State v. Rosemond
150 N.E.3d 563
Ohio Ct. App.2019Background
- Two separate incidents: (1) Dec. 3, 2015 traffic stop of Jourdan Bailey’s car (Pelle Pelle jacket containing Rosemond’s ID found; Bailey’s apartment later searched after officers used her key), yielding heroin, cocaine, a scale, and two handguns; (2) Dec. 8, 2015 shooting at Schwarz Market that killed Jonathan Austin and wounded three others, captured on security video.
- Investigators linked the incidents circumstantially: the Pelle Pelle jacket from the Dec. 3 stop matched a jacket seen in the Dec. 8 video; gunshot residue present on the jacket; recorded jail calls in which Rosemond discussed the apartment, guns, and drugs.
- Rosemond was indicted on murder and related violent-offense counts tied to the Dec. 8 shooting and on drug/weapon counts tied to the Dec. 3 stop/search; tried jointly, convicted on all counts, and sentenced to an aggregate 57 years to life.

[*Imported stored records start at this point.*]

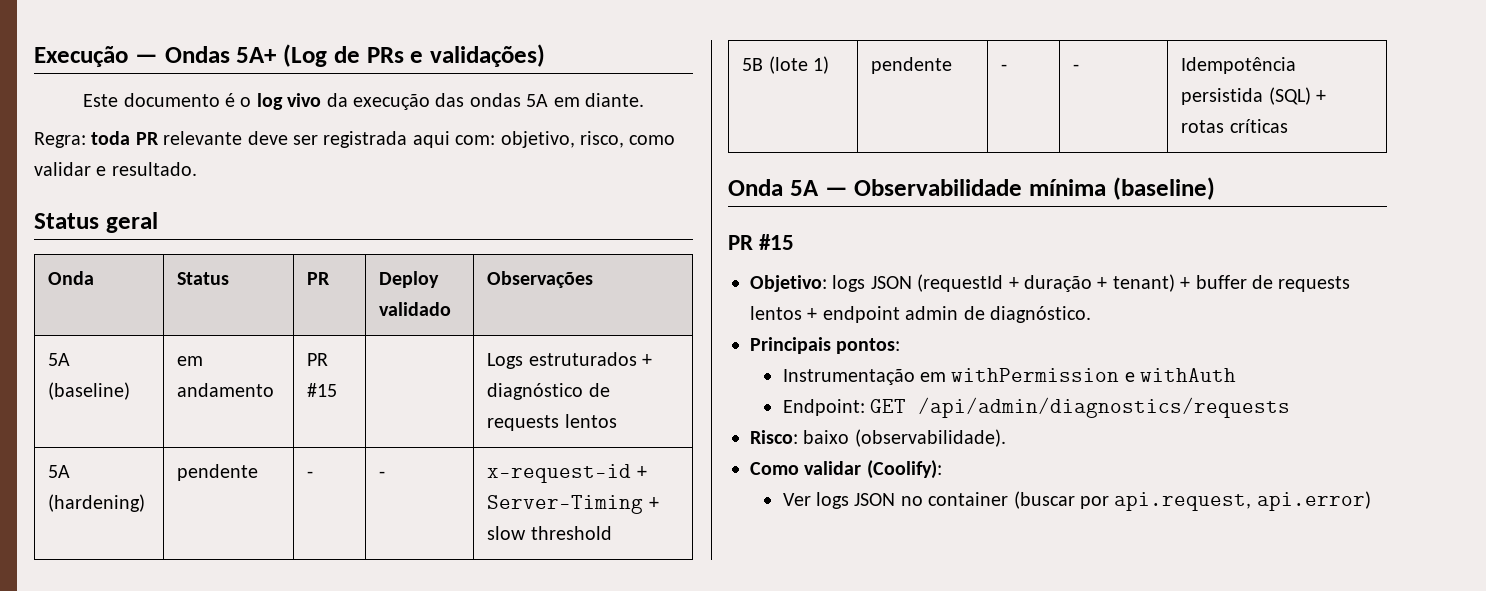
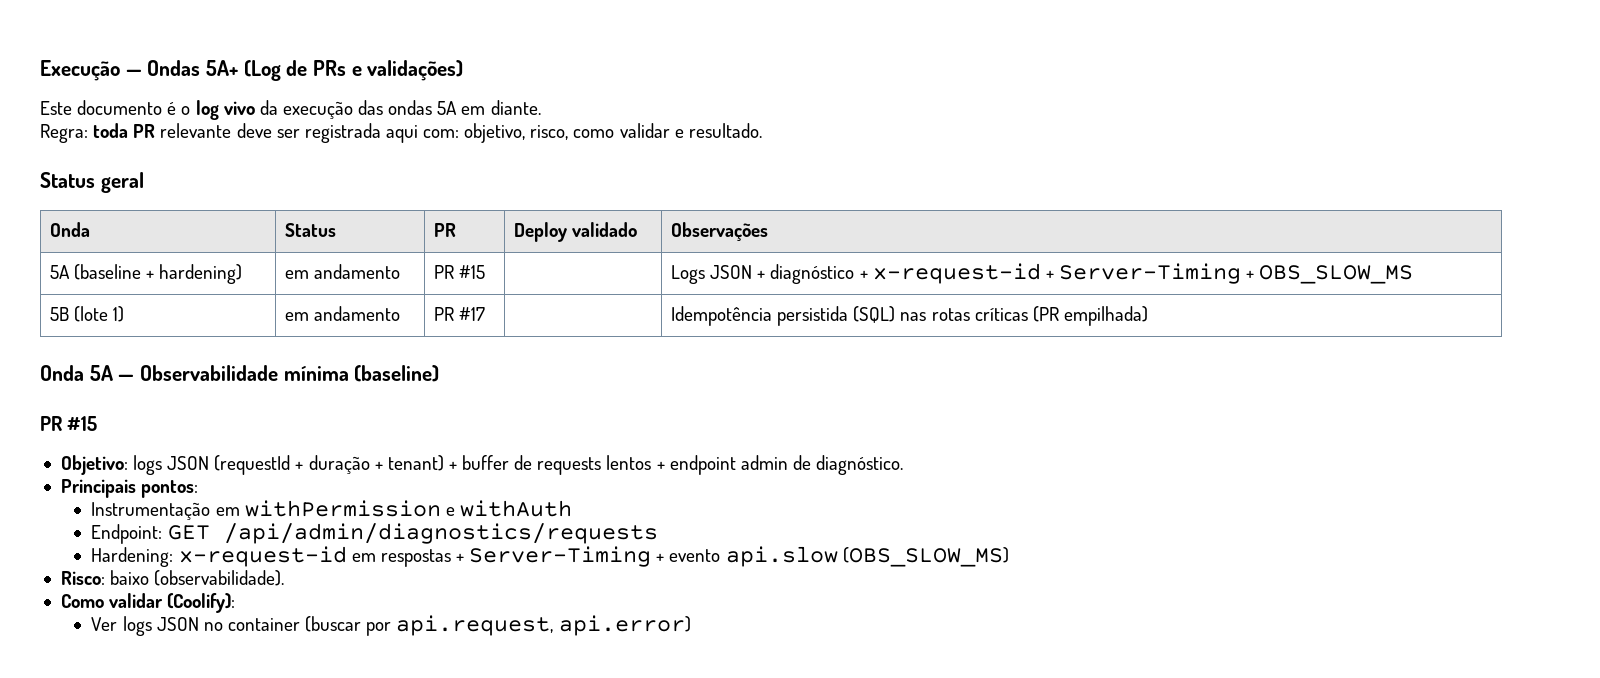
- 5A (baseline) | em andamento | PR #15 | | Logs estruturados + diagnóstico de requests lentos
- 5A (hardening) | pendente | - | - | x-request-id + Server-Timing + slow threshold
+ 5A (baseline + hardening) | em andamento | PR #15 | | Logs JSON + diagnóstico + x-request-id + Server-Timing + OBS_SLOW_MS
- 5B (lote 1) | pendente | - | - | Idempotência persistida (SQL) + rotas críticas
+ 5B (lote 1) | em andamento | PR #17 | | Idempotência persistida (SQL) nas rotas críticas (PR empilhada)
+ Hardening: x-request-id em respostas + Server-Timing + evento api.slow (OBS_SLOW_MS)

- On appeal Rosemond raised eight assignments of error: improper joinder/severance; unrecorded sidebar conferences (public-trial claim); ineffective assistance for failing to move to suppress apartment search evidence; Crim.R.16(K) violation for expert disclosure; multiple evidentiary rulings; prosecutorial misconduct; sufficiency/manifest weight; and jail-time credit calculation.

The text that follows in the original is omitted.